··· Given records ···

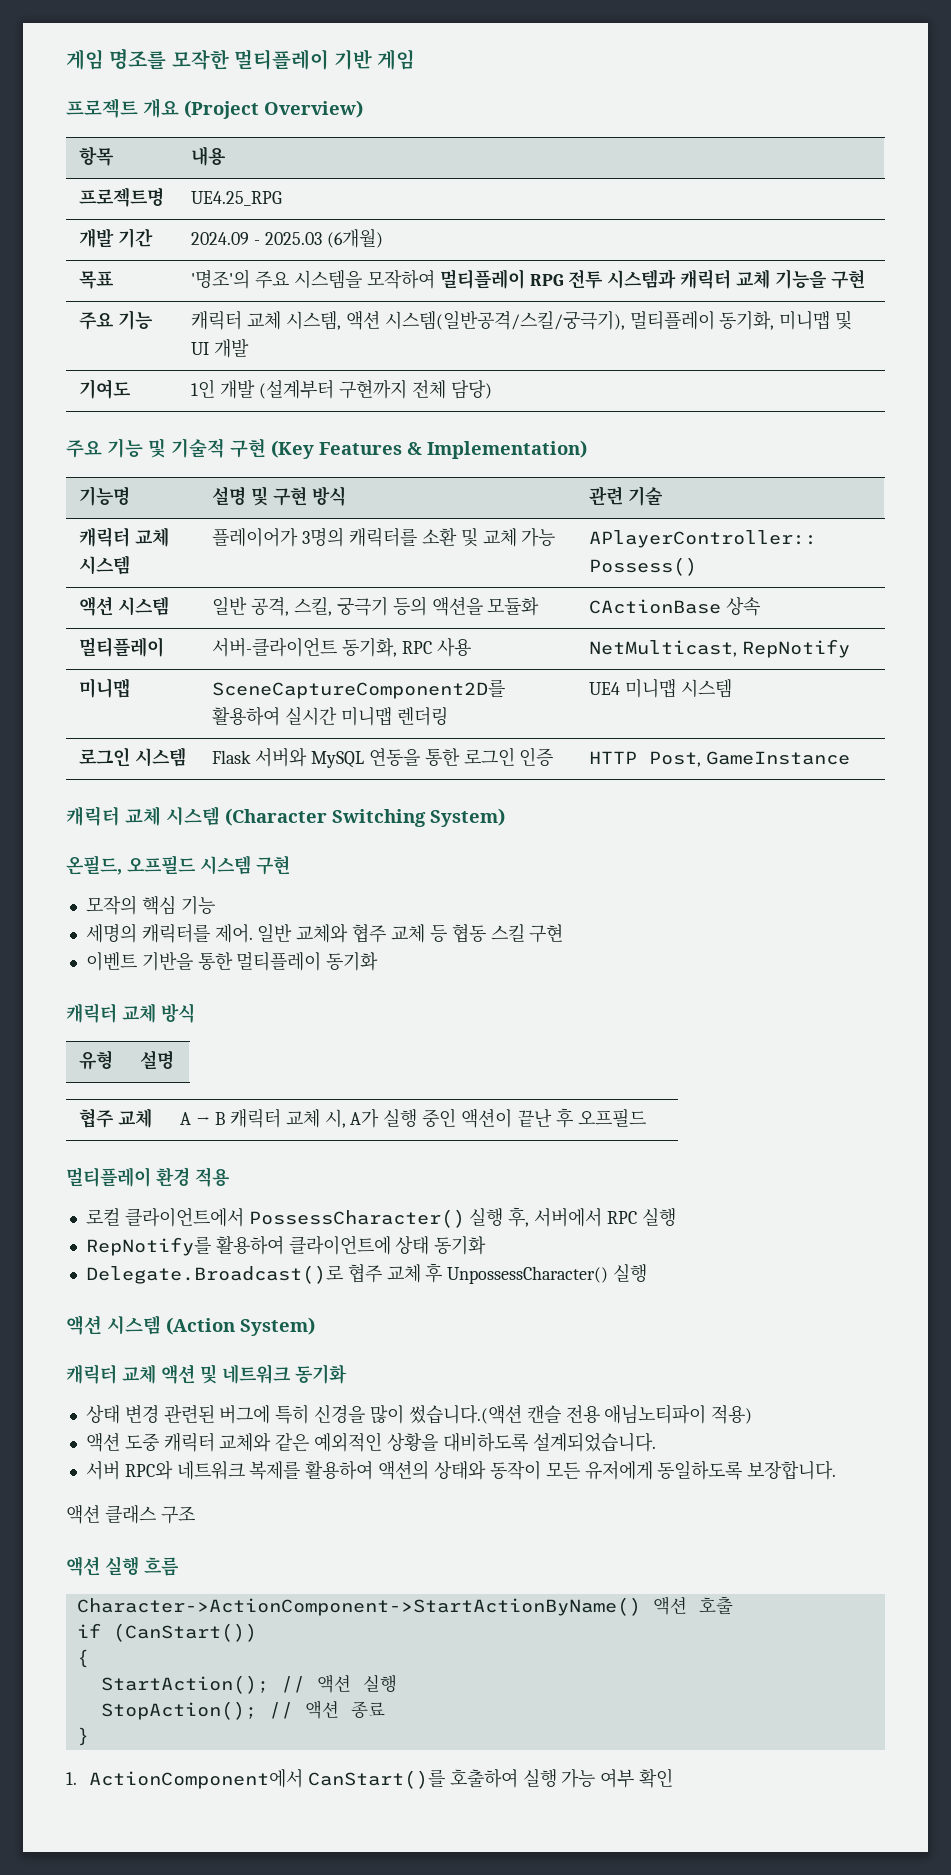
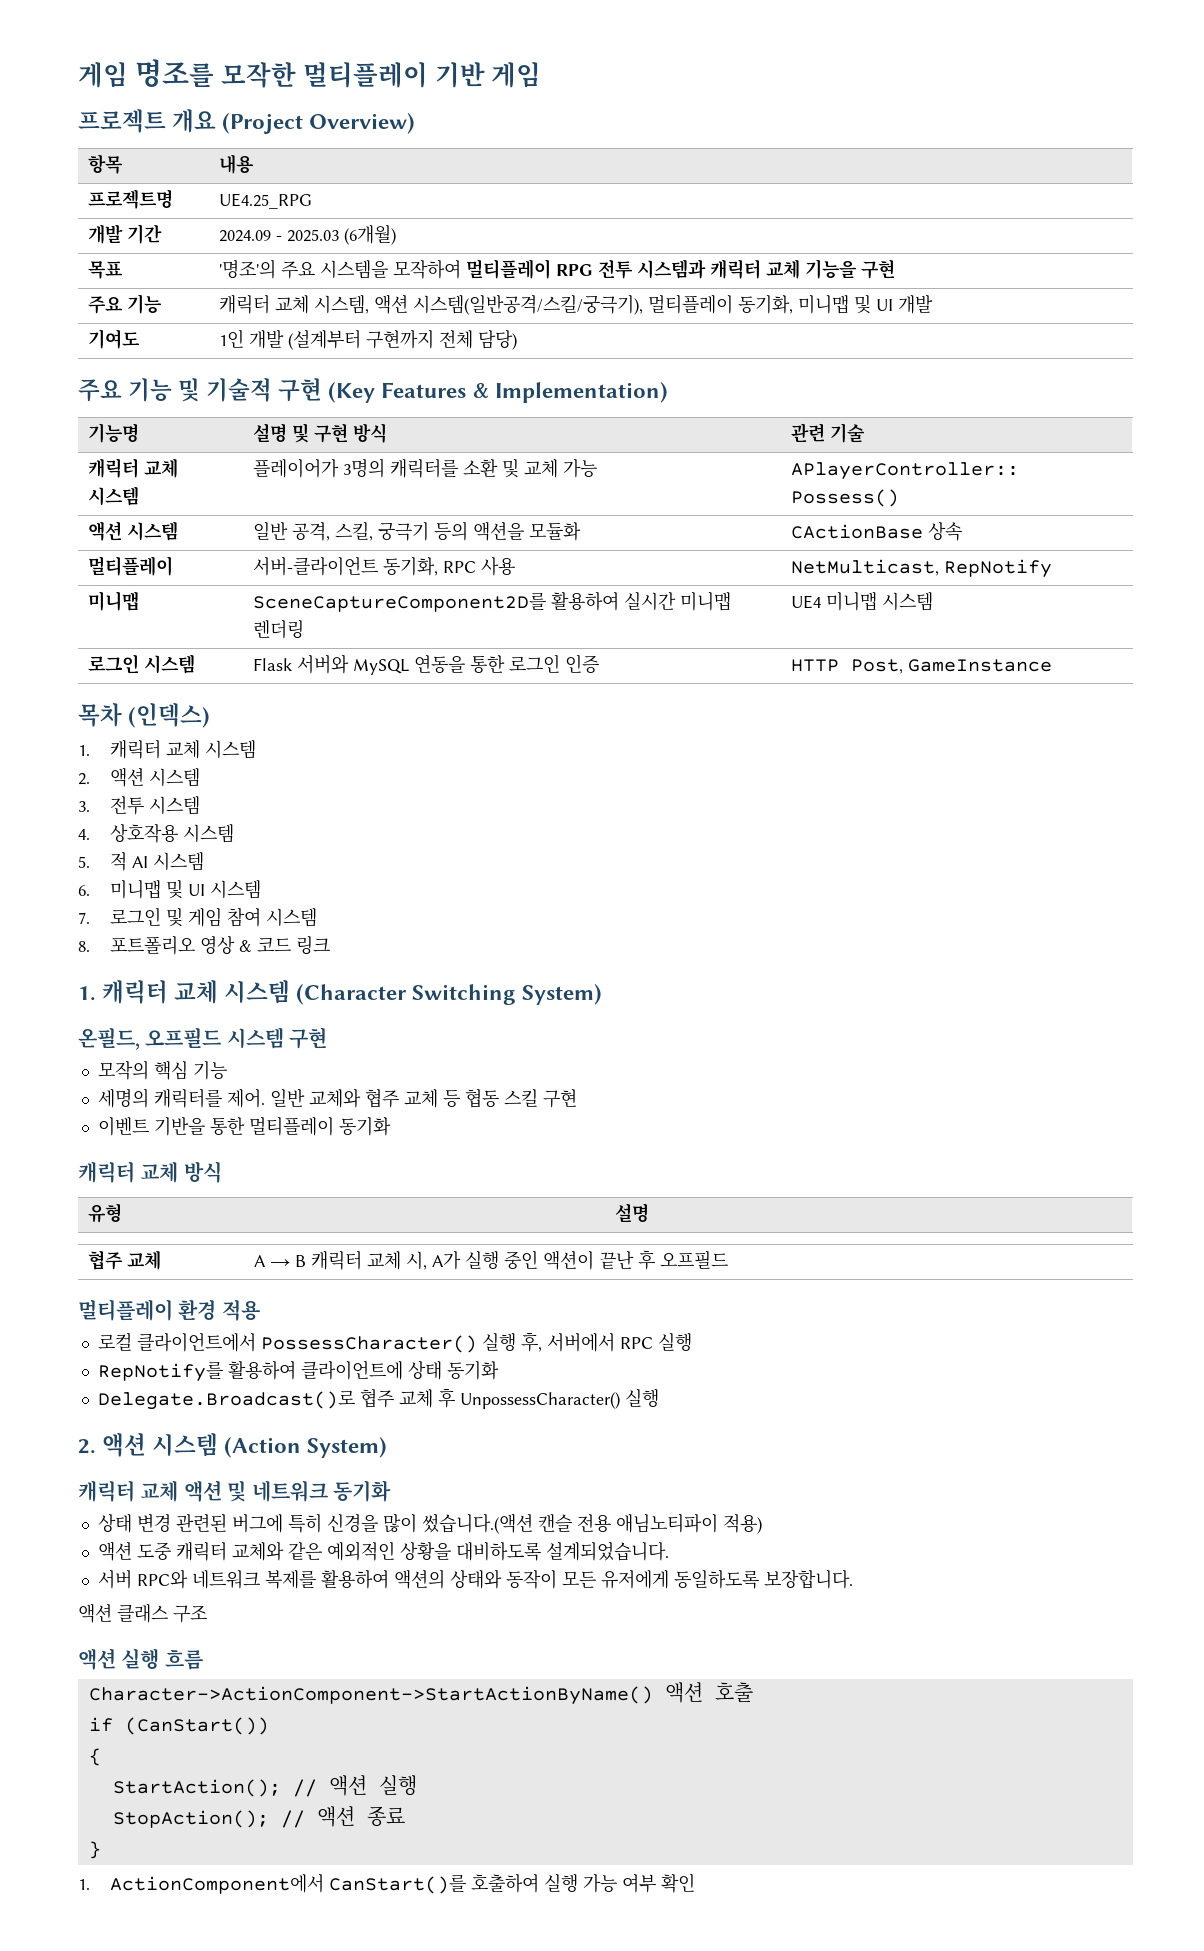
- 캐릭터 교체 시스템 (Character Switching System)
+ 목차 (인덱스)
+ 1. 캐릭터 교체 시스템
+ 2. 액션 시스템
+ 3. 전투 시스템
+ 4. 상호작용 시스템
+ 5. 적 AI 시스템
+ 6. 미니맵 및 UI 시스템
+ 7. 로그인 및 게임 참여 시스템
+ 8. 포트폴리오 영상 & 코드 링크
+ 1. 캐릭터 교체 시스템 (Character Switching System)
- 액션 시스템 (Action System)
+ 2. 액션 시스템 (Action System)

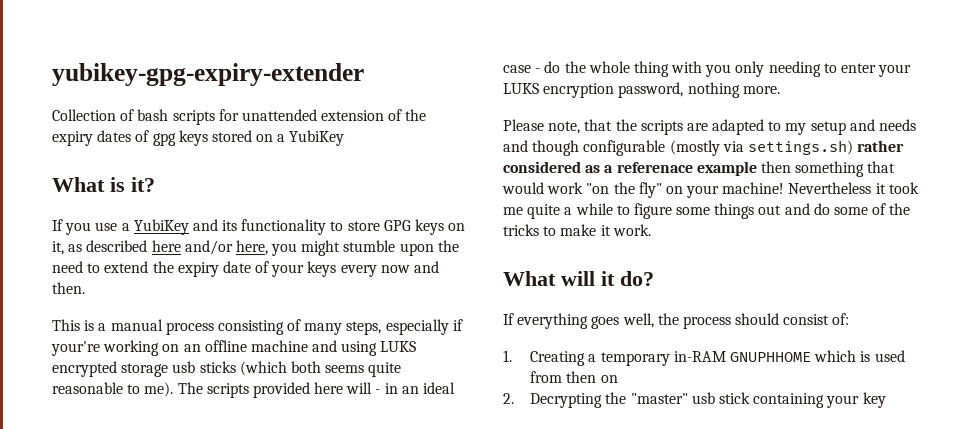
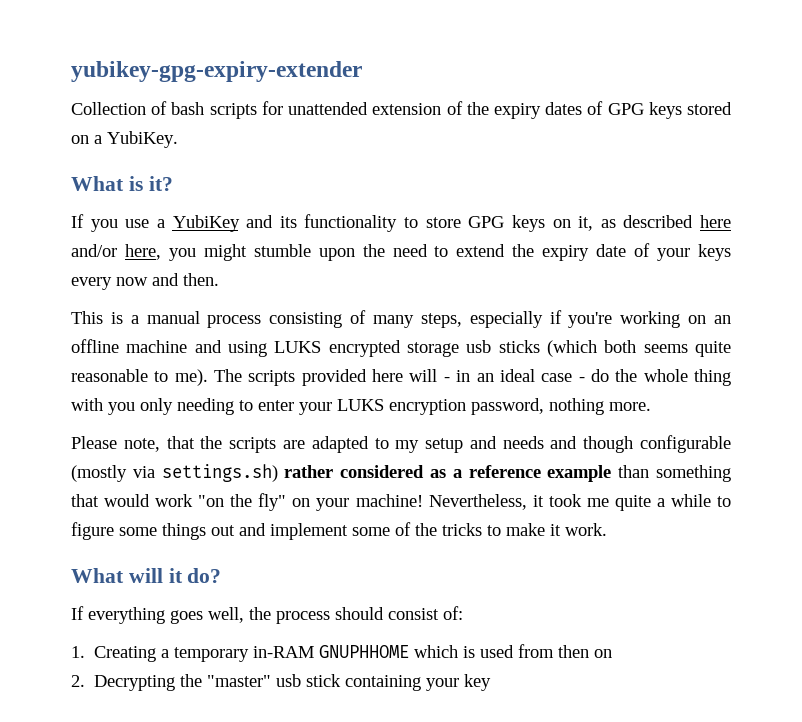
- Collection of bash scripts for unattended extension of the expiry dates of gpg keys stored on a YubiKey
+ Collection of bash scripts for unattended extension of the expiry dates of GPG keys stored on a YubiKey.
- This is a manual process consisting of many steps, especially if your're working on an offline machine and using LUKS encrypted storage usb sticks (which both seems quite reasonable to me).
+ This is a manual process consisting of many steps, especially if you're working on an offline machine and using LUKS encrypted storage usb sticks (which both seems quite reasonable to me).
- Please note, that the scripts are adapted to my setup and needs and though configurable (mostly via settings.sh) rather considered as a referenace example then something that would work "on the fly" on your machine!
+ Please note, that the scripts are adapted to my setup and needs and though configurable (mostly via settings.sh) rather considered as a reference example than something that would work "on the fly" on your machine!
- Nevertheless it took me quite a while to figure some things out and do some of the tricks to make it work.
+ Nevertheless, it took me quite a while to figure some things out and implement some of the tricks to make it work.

···

- Work to be completed -
Would you return the records exactly as written, minus any image?

- Task output -
- 캐릭터 교체 시스템 (Character Switching System)
+ 목차 (인덱스)
+ 1. 캐릭터 교체 시스템
+ 2. 액션 시스템
+ 3. 전투 시스템
+ 4. 상호작용 시스템
+ 5. 적 AI 시스템
+ 6. 미니맵 및 UI 시스템
+ 7. 로그인 및 게임 참여 시스템
+ 8. 포트폴리오 영상 & 코드 링크
+ 1. 캐릭터 교체 시스템 (Character Switching System)
- 액션 시스템 (Action System)
+ 2. 액션 시스템 (Action System)

- Collection of bash scripts for unattended extension of the expiry dates of gpg keys stored on a YubiKey
+ Collection of bash scripts for unattended extension of the expiry dates of GPG keys stored on a YubiKey.
- This is a manual process consisting of many steps, especially if your're working on an offline machine and using LUKS encrypted storage usb sticks (which both seems quite reasonable to me).
+ This is a manual process consisting of many steps, especially if you're working on an offline machine and using LUKS encrypted storage usb sticks (which both seems quite reasonable to me).
- Please note, that the scripts are adapted to my setup and needs and though configurable (mostly via settings.sh) rather considered as a referenace example then something that would work "on the fly" on your machine!
+ Please note, that the scripts are adapted to my setup and needs and though configurable (mostly via settings.sh) rather considered as a reference example than something that would work "on the fly" on your machine!
- Nevertheless it took me quite a while to figure some things out and do some of the tricks to make it work.
+ Nevertheless, it took me quite a while to figure some things out and implement some of the tricks to make it work.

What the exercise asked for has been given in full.